A Manchester Township man has avoided prison for badly beating his mother's cat with a baseball bat and a 2-by-4 earlier this year.

Christian Lawrence Banks, 20, of Zoar Avenue, pleaded guilty Wednesday to first-degree misdemeanor animal cruelty.

As part of a negotiated plea agreement, he was sentenced to two years of probation and ordered to undergo a second mental-health evaluation and comply with treatment recommendations, according to court records.

Banks will spend 90 days on house arrest for a second case in which he also pleaded guilty Wednesday. He was sentenced to two years of intensive probation, with the first three months on house arrest, for stealing from a parked vehicle in August 2011, records state.

The gray and white cat, named Baby, belonged to Banks' mother, Jennifer Storm, with whom Banks lives. The attack happened April 11 in Storm's basement, police said.

What happened: Banks beat Baby in the head with an aluminum baseball bat and a wooden 2-by-4, then fled the house before officers arrived, according to court documents.

Baby's injuries included severe head trauma, a broken jaw and a badly damaged eye, according to Northern York County Regional Police.

Banks maintains he hit the cat in self-defense after it scratched his chin, but his mother told officers she saw no injuries on his face that day, documents state.

Deputy prosecutor Jeff Rigby called the self-defense claim ludicrous.


Baby survived his head wounds, but died at the York County SPCA shelter on May 19, according to SPCA Executive Director Melissa Smith. It's suspected Baby died from a blood clot caused by his injuries, she said.

'Very sick': Public defender Rebecca Coy, who represented Banks, said it's clear Banks was "very sick" at the time of the attack, a fact not disputed by Rigby.

"He was diagnosed as schizophrenic," the prosecutor said. "The doctor had a feeling this was some kind of psychotic break."
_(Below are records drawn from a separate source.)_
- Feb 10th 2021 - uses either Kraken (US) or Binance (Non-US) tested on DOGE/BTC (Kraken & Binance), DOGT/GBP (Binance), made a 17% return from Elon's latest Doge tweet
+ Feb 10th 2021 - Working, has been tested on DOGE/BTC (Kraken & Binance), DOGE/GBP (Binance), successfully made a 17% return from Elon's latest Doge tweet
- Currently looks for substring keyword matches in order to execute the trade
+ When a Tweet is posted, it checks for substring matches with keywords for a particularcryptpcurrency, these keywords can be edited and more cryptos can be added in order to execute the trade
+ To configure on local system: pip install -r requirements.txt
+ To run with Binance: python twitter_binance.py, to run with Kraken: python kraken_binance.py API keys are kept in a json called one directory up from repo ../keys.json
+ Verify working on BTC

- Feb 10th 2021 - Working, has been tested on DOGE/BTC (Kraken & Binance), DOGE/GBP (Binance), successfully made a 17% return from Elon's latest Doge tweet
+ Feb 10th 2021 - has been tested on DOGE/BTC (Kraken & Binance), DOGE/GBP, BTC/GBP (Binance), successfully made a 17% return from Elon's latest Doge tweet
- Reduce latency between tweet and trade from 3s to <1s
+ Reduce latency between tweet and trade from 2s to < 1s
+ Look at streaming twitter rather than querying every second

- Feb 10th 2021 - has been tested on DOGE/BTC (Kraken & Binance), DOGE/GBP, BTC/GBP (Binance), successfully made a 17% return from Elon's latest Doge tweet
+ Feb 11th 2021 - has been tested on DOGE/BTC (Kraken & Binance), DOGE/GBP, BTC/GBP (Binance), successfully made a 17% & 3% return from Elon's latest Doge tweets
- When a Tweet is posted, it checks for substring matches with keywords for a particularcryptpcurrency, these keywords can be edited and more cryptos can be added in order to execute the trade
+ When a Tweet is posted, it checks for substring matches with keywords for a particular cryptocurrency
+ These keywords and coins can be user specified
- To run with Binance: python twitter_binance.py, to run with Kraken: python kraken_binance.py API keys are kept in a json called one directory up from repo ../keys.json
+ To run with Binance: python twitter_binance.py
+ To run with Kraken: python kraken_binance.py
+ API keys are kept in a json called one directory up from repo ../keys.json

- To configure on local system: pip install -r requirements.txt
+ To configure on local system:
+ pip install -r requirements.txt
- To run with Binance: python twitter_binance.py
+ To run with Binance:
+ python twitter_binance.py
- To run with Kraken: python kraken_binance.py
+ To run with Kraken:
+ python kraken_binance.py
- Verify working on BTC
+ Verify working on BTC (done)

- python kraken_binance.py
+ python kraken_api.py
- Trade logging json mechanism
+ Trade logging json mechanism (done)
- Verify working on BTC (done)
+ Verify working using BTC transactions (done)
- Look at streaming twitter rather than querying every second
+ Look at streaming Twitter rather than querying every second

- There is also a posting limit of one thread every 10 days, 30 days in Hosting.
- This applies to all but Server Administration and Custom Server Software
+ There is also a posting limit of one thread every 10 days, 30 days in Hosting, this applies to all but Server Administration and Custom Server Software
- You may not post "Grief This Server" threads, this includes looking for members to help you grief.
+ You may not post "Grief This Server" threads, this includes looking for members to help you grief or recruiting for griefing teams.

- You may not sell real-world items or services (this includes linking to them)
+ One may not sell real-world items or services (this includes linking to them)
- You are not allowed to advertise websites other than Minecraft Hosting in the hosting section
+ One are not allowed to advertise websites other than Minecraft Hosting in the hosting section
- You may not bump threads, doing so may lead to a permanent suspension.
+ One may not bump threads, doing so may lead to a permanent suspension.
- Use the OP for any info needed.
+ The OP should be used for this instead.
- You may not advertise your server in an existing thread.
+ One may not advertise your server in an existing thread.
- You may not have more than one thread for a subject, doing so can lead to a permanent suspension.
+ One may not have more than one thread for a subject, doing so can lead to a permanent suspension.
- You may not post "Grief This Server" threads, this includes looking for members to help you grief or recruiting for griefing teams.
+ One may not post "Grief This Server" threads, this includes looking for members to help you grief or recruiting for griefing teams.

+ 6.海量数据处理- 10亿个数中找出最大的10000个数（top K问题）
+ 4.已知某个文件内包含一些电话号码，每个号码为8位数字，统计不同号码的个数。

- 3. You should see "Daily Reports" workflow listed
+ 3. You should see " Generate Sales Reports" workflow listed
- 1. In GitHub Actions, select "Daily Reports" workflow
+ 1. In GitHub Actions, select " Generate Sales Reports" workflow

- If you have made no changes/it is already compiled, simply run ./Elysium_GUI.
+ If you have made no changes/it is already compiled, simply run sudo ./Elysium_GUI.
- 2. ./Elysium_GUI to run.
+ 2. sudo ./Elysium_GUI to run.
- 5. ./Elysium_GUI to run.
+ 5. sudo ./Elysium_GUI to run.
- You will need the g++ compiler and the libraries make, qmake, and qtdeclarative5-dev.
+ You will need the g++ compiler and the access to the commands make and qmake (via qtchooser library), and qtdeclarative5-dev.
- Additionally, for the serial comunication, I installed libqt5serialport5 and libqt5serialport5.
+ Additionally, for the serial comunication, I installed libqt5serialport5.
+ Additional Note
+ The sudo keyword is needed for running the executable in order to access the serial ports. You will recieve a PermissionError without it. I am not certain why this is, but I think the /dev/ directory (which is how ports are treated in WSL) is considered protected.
Rigby said Banks' serious mental-health issues factored into the prosecution's decision not to seek prison time.

"We wanted to focus more on mental-health treatment to keep this from happening again," he said.

As part of his probation, Banks is required to submit to treatment recommendations determined by his doctor, the prosecutor said, and failing to do so could land him in prison.

'Horrific': Rigby called the attack on Baby "unquestionably horrific."

"It's certainly very disturbing and something we hate to see ever happen," he said.

Smith said she supports Banks' getting treatment in the hopes of avoiding another violent outburst.

"But it is imperative that animal cruelty is taken seriously in our county," she said. "This type of violence toward animals is indicative of a bigger problem."

Studies have shown people who commit violent acts on other people often began by being violent toward animals, she said.

"I do feel that given the violent nature of this act ... a harsher penalty would be appropriate," Smith said. "There needs to be a message sent that these types of violent acts won't be tolerated."

Difficult loss: Baby made remarkable progress during the month he spent recovering at the SPCA shelter, according to Smith, so it was quite a blow when he suddenly died.

"We all became very attached to him here," she said. "We just really loved him a lot."

Baby was cremated, and his ashes have a place of honor in the shelter's veterinary wing, Smith said.